» **TASK DIRECTIONS**
From the entries below, transcribe exactly the lines between the line holding "order date: 2022-10-05 -> 2022-10-08" and the line holding "Gildo - Handmade Glass Dildo No. 05: 5 -> 6", inclusive; skip all other lines.

» **EXERCISE MATERIALS**
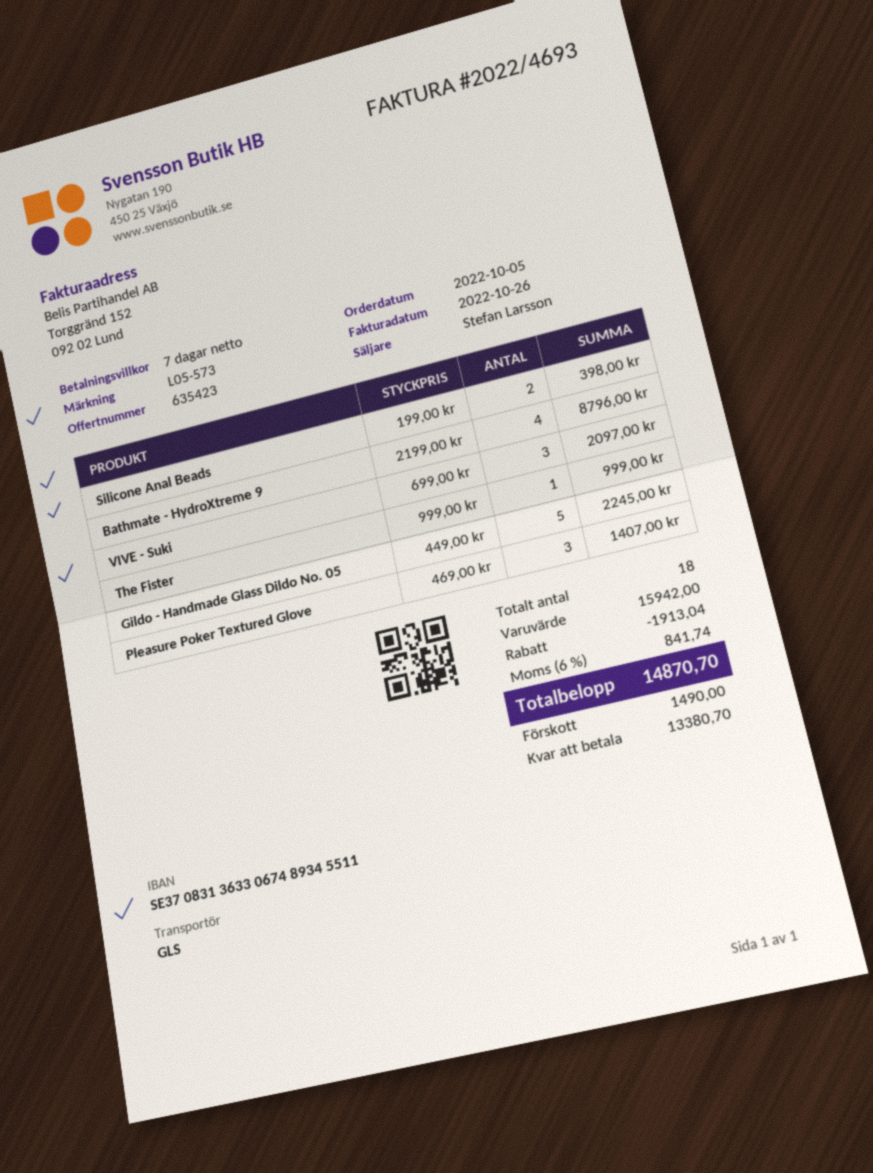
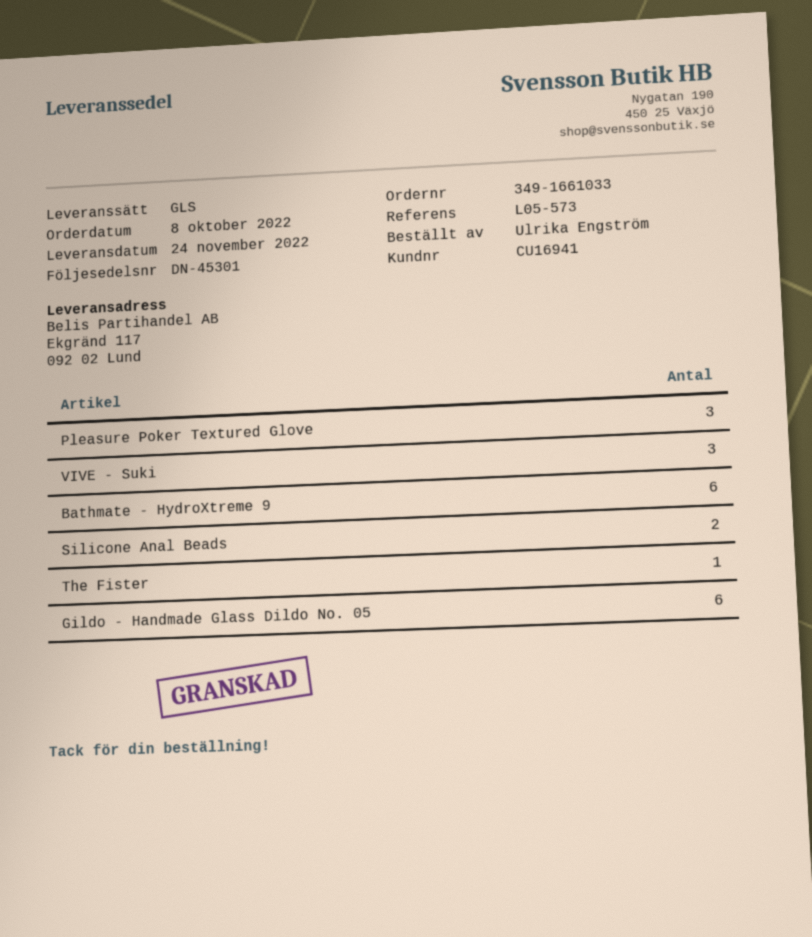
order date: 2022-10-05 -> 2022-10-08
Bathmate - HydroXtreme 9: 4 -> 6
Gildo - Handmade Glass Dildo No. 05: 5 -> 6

...

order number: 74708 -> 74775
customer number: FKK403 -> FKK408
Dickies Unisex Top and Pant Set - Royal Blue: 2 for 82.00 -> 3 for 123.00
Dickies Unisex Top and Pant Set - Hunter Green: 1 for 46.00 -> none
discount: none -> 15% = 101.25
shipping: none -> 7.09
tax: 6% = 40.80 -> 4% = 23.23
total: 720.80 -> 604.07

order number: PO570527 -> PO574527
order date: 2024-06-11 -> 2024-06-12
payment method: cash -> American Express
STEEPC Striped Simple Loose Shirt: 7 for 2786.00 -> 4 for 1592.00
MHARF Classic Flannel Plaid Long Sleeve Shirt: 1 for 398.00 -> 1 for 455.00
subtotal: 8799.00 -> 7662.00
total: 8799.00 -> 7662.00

» **SOLVED PROBLEM**
order date: 2022-10-05 -> 2022-10-08
Bathmate - HydroXtreme 9: 4 -> 6
Gildo - Handmade Glass Dildo No. 05: 5 -> 6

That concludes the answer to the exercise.